━━ RECORDS TO PROCESS ━━
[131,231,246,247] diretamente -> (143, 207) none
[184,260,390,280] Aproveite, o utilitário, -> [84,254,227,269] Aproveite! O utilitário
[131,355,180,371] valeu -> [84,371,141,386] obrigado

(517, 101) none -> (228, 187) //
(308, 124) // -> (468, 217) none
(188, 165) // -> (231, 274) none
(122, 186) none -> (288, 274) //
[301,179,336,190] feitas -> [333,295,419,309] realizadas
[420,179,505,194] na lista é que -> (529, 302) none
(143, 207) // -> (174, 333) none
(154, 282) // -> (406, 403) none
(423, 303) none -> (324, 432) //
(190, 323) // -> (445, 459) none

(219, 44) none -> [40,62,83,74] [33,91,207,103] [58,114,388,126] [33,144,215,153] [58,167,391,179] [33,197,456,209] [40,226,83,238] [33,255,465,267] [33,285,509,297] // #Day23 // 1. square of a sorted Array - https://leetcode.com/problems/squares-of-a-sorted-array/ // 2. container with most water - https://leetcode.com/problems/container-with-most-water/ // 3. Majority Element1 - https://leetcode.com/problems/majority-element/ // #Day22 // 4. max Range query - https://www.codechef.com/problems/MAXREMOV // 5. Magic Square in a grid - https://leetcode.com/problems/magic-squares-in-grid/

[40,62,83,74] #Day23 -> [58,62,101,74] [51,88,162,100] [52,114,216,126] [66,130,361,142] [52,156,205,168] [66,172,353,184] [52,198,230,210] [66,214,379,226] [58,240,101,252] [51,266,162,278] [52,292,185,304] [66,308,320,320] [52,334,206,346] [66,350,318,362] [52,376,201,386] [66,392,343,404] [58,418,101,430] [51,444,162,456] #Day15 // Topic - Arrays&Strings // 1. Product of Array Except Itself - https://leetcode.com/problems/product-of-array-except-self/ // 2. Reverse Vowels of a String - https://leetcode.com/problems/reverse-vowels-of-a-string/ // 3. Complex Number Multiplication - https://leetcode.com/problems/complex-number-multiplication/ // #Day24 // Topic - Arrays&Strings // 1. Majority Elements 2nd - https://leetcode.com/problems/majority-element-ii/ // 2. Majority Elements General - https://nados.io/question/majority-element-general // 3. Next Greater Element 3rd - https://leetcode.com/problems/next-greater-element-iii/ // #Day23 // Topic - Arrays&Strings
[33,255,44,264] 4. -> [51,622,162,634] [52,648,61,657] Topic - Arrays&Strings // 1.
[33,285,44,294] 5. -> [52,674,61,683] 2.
━━━
WORK ITEM: Write the data out again. Match it exactly.

RESPONSE TO THIS TASK:
[131,231,246,247] diretamente -> (143, 207) none
[184,260,390,280] Aproveite, o utilitário, -> [84,254,227,269] Aproveite! O utilitário
[131,355,180,371] valeu -> [84,371,141,386] obrigado

(517, 101) none -> (228, 187) //
(308, 124) // -> (468, 217) none
(188, 165) // -> (231, 274) none
(122, 186) none -> (288, 274) //
[301,179,336,190] feitas -> [333,295,419,309] realizadas
[420,179,505,194] na lista é que -> (529, 302) none
(143, 207) // -> (174, 333) none
(154, 282) // -> (406, 403) none
(423, 303) none -> (324, 432) //
(190, 323) // -> (445, 459) none

(219, 44) none -> [40,62,83,74] [33,91,207,103] [58,114,388,126] [33,144,215,153] [58,167,391,179] [33,197,456,209] [40,226,83,238] [33,255,465,267] [33,285,509,297] // #Day23 // 1. square of a sorted Array - https://leetcode.com/problems/squares-of-a-sorted-array/ // 2. container with most water - https://leetcode.com/problems/container-with-most-water/ // 3. Majority Element1 - https://leetcode.com/problems/majority-element/ // #Day22 // 4. max Range query - https://www.codechef.com/problems/MAXREMOV // 5. Magic Square in a grid - https://leetcode.com/problems/magic-squares-in-grid/

[40,62,83,74] #Day23 -> [58,62,101,74] [51,88,162,100] [52,114,216,126] [66,130,361,142] [52,156,205,168] [66,172,353,184] [52,198,230,210] [66,214,379,226] [58,240,101,252] [51,266,162,278] [52,292,185,304] [66,308,320,320] [52,334,206,346] [66,350,318,362] [52,376,201,386] [66,392,343,404] [58,418,101,430] [51,444,162,456] #Day15 // Topic - Arrays&Strings // 1. Product of Array Except Itself - https://leetcode.com/problems/product-of-array-except-self/ // 2. Reverse Vowels of a String - https://leetcode.com/problems/reverse-vowels-of-a-string/ // 3. Complex Number Multiplication - https://leetcode.com/problems/complex-number-multiplication/ // #Day24 // Topic - Arrays&Strings // 1. Majority Elements 2nd - https://leetcode.com/problems/majority-element-ii/ // 2. Majority Elements General - https://nados.io/question/majority-element-general // 3. Next Greater Element 3rd - https://leetcode.com/problems/next-greater-element-iii/ // #Day23 // Topic - Arrays&Strings
[33,255,44,264] 4. -> [51,622,162,634] [52,648,61,657] Topic - Arrays&Strings // 1.
[33,285,44,294] 5. -> [52,674,61,683] 2.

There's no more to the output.